# [EXERCISE OBJECTIVE]
Take the lines below beginning at the line that has "text: 47% ->" and stopping after the line that has "text: 97% ->", and print them exactly as they are, with no other lines.

# [RECORDS FOR THIS TASK]
=== Begin Enclosure ===

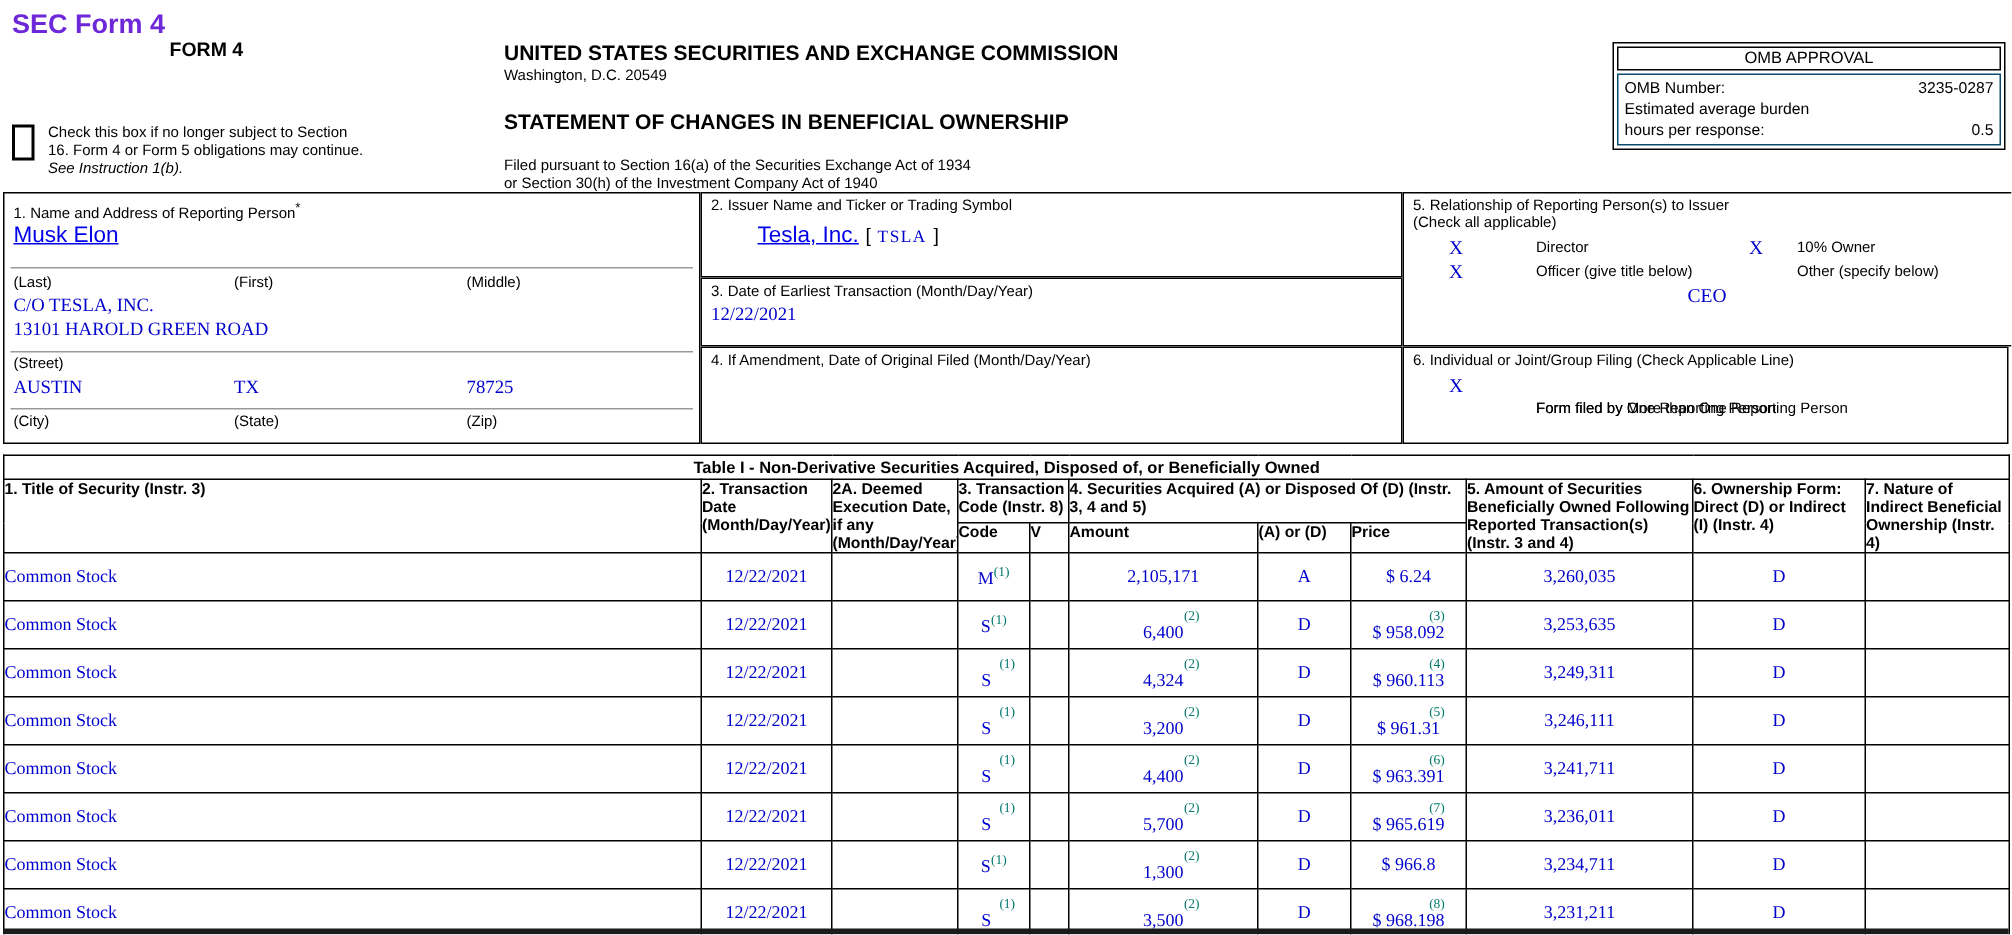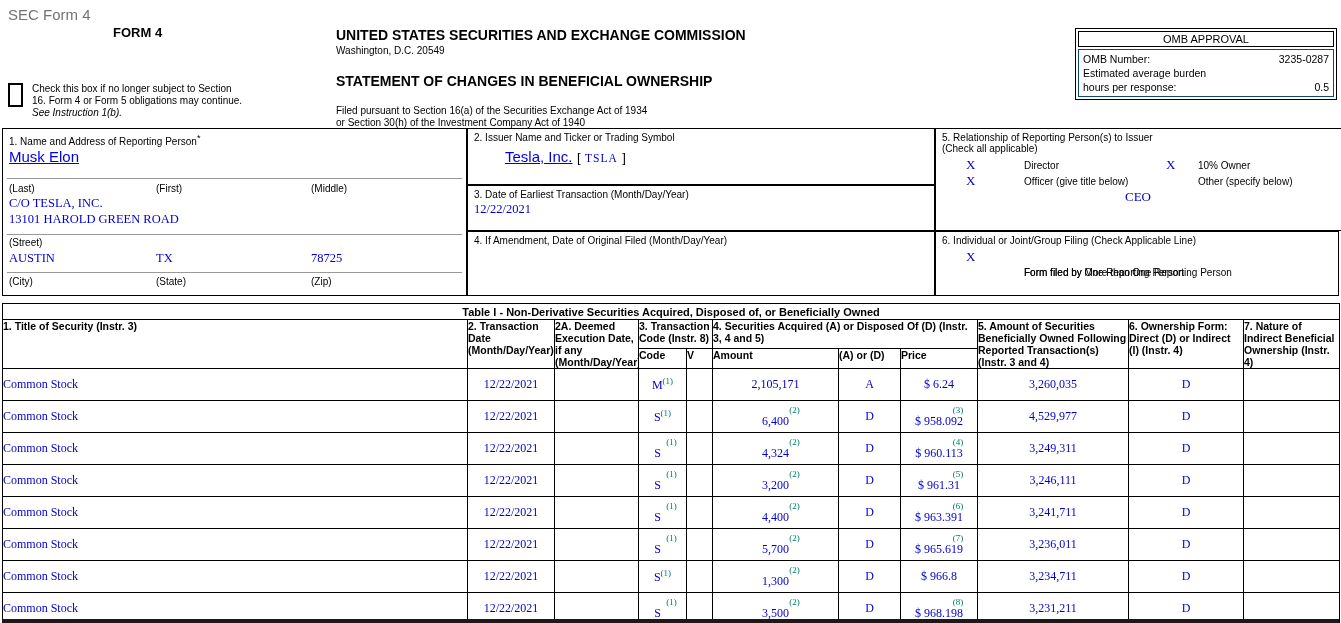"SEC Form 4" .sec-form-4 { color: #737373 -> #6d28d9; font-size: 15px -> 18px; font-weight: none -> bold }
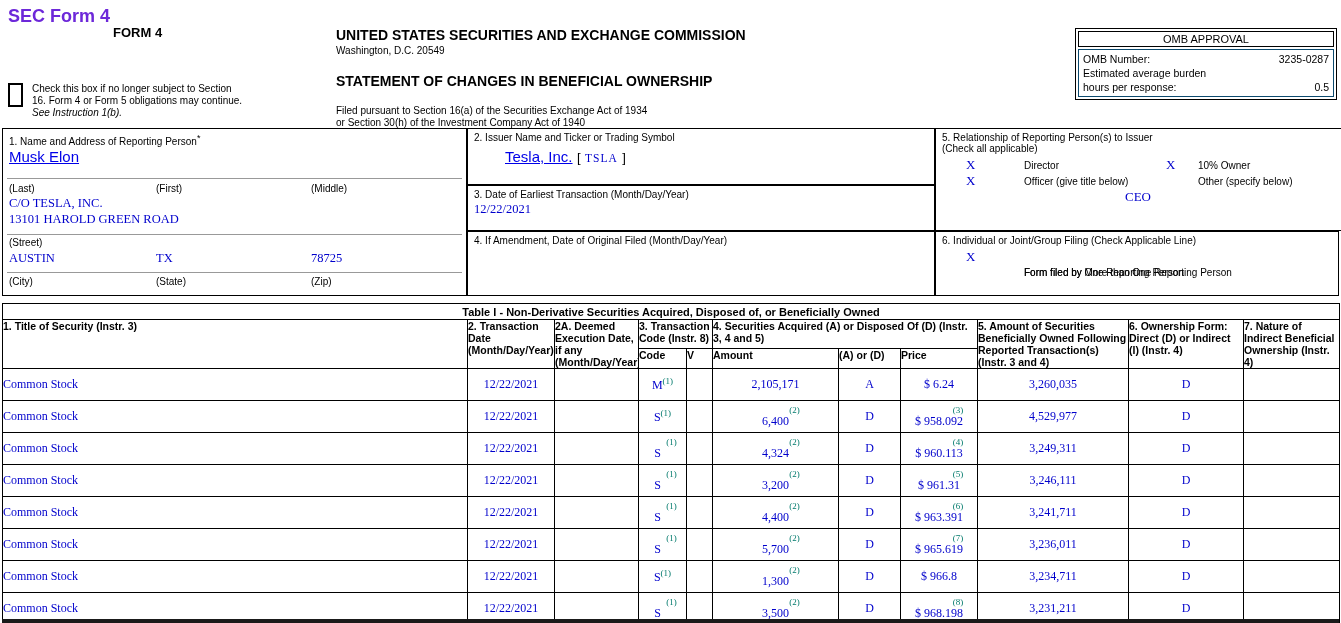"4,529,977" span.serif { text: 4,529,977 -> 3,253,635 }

=== End Enclosure ===
=== Begin Enclosure ===

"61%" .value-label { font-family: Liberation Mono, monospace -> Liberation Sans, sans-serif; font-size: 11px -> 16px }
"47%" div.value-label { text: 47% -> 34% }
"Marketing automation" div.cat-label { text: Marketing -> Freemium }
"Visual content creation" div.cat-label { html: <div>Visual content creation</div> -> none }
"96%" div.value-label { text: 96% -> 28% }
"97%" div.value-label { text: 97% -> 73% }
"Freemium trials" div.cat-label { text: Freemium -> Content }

=== End Enclosure ===
=== Begin Enclosure ===

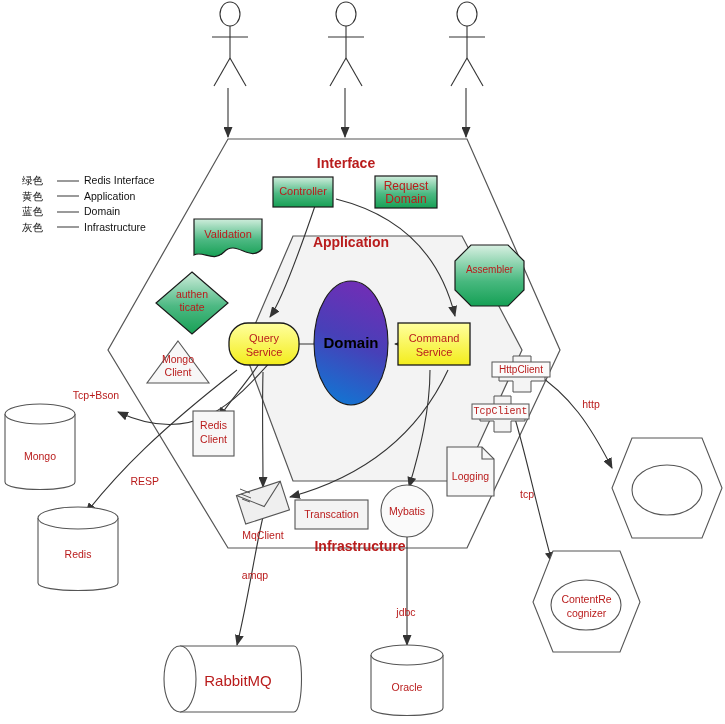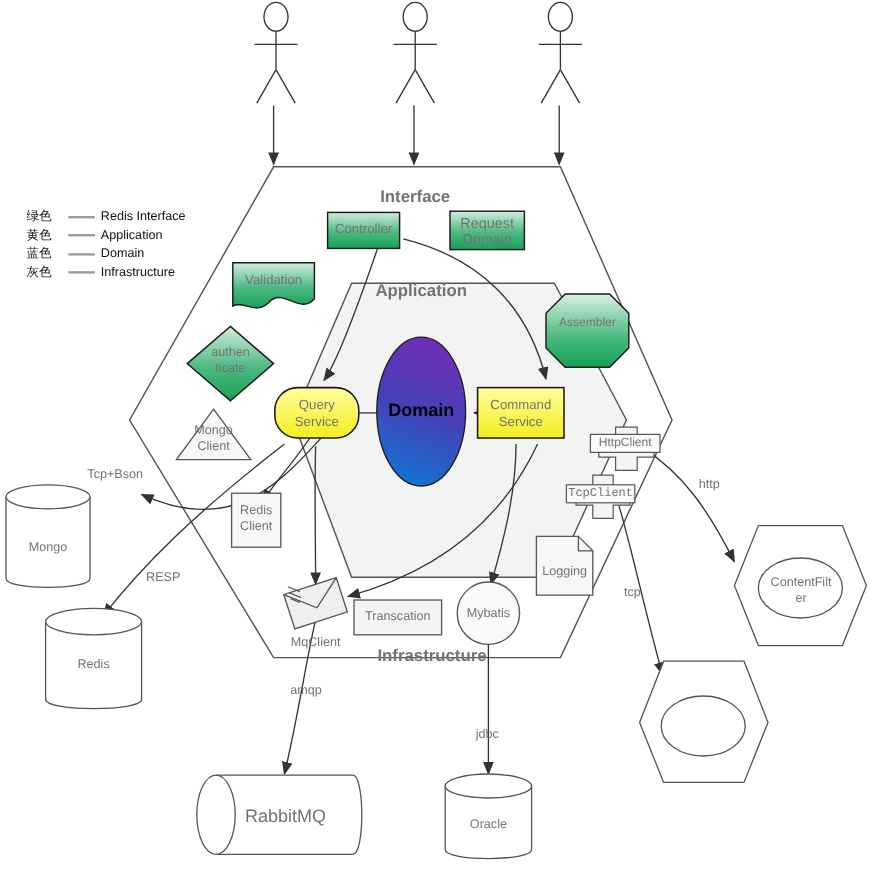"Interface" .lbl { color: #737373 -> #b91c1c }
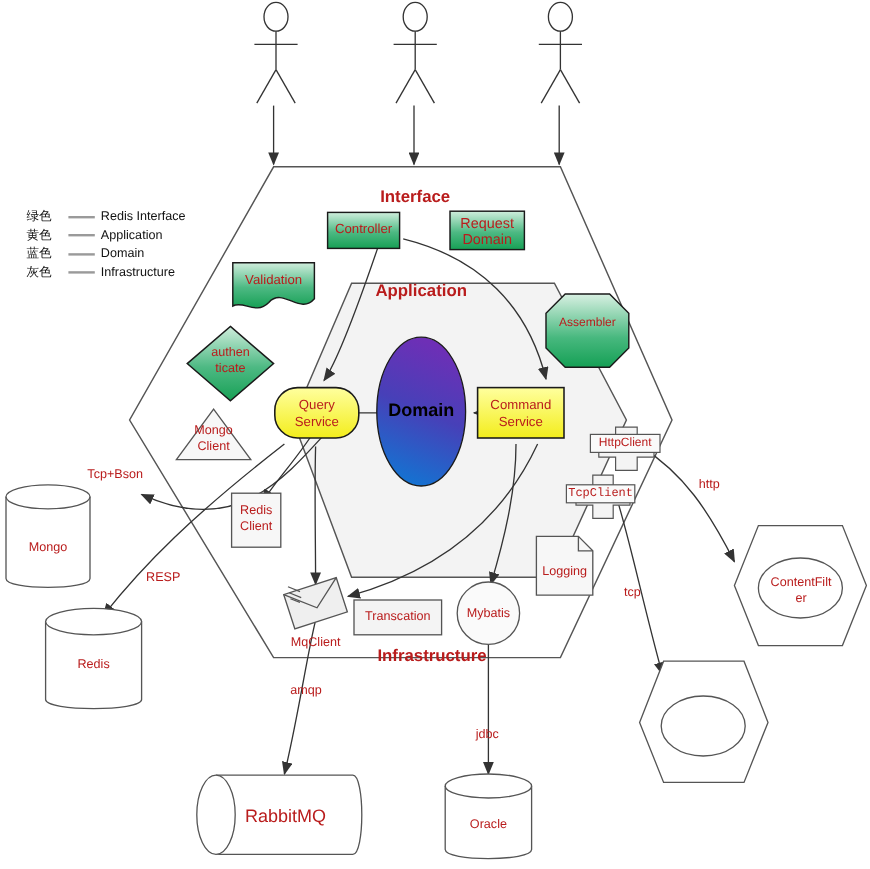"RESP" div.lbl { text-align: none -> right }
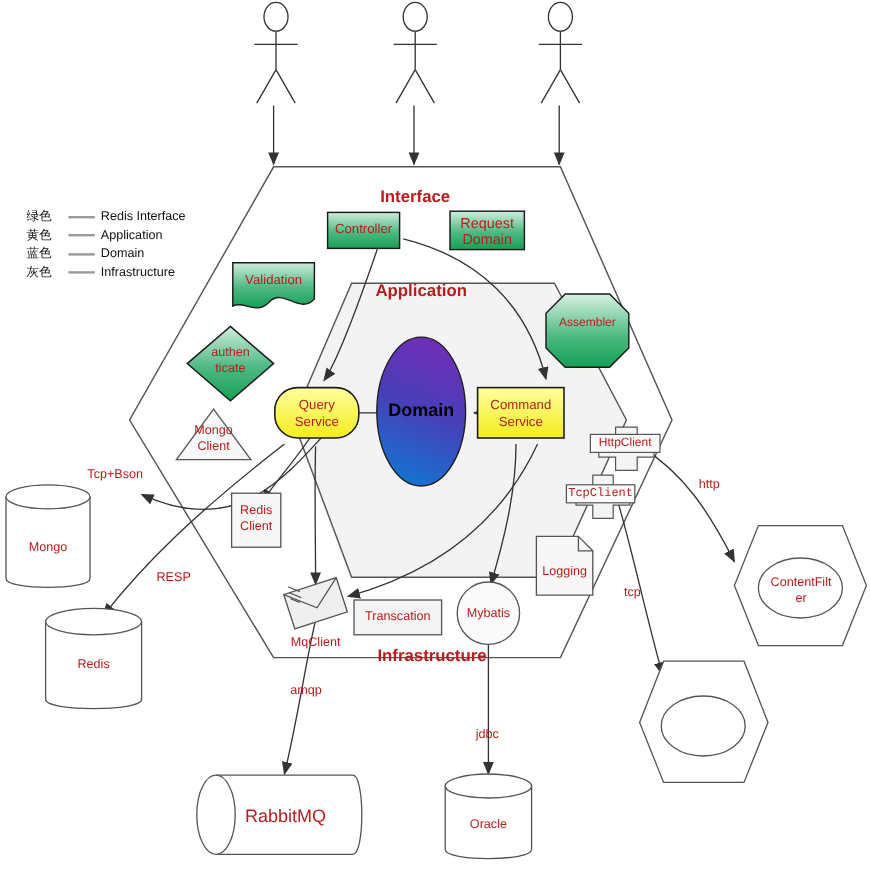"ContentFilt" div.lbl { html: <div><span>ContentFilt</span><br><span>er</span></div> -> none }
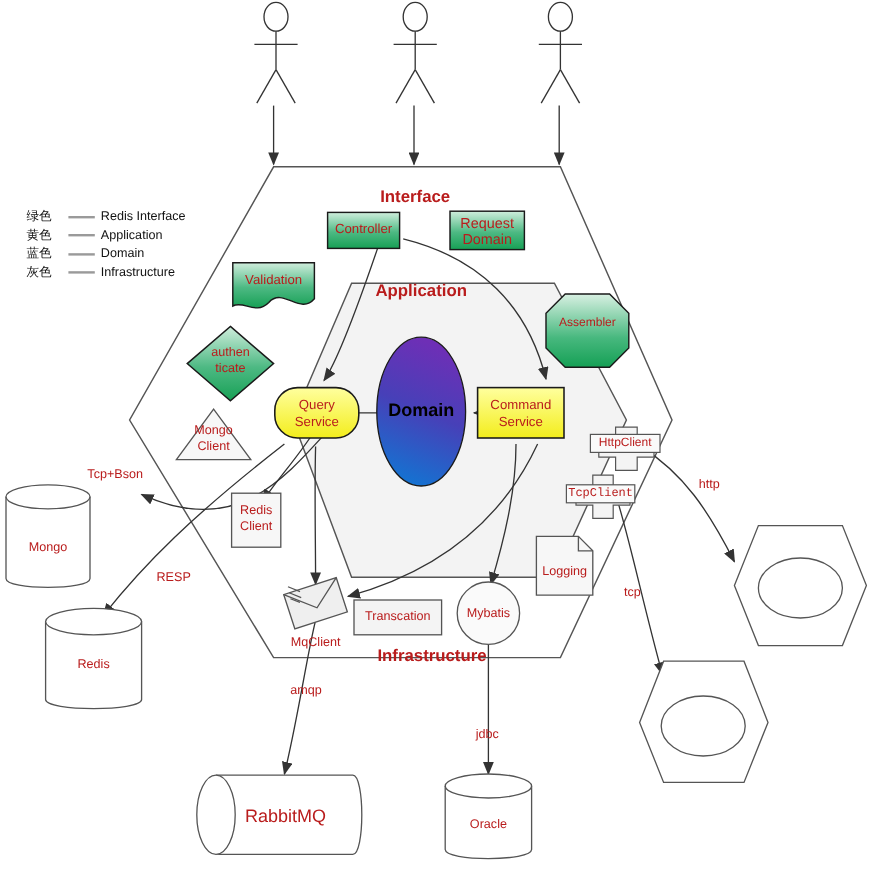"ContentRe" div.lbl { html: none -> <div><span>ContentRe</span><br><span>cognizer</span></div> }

=== End Enclosure ===

# [ANSWER TO THIS EXERCISE]
"47%" div.value-label { text: 47% -> 34% }
"Marketing automation" div.cat-label { text: Marketing -> Freemium }
"Visual content creation" div.cat-label { html: <div>Visual content creation</div> -> none }
"96%" div.value-label { text: 96% -> 28% }
"97%" div.value-label { text: 97% -> 73% }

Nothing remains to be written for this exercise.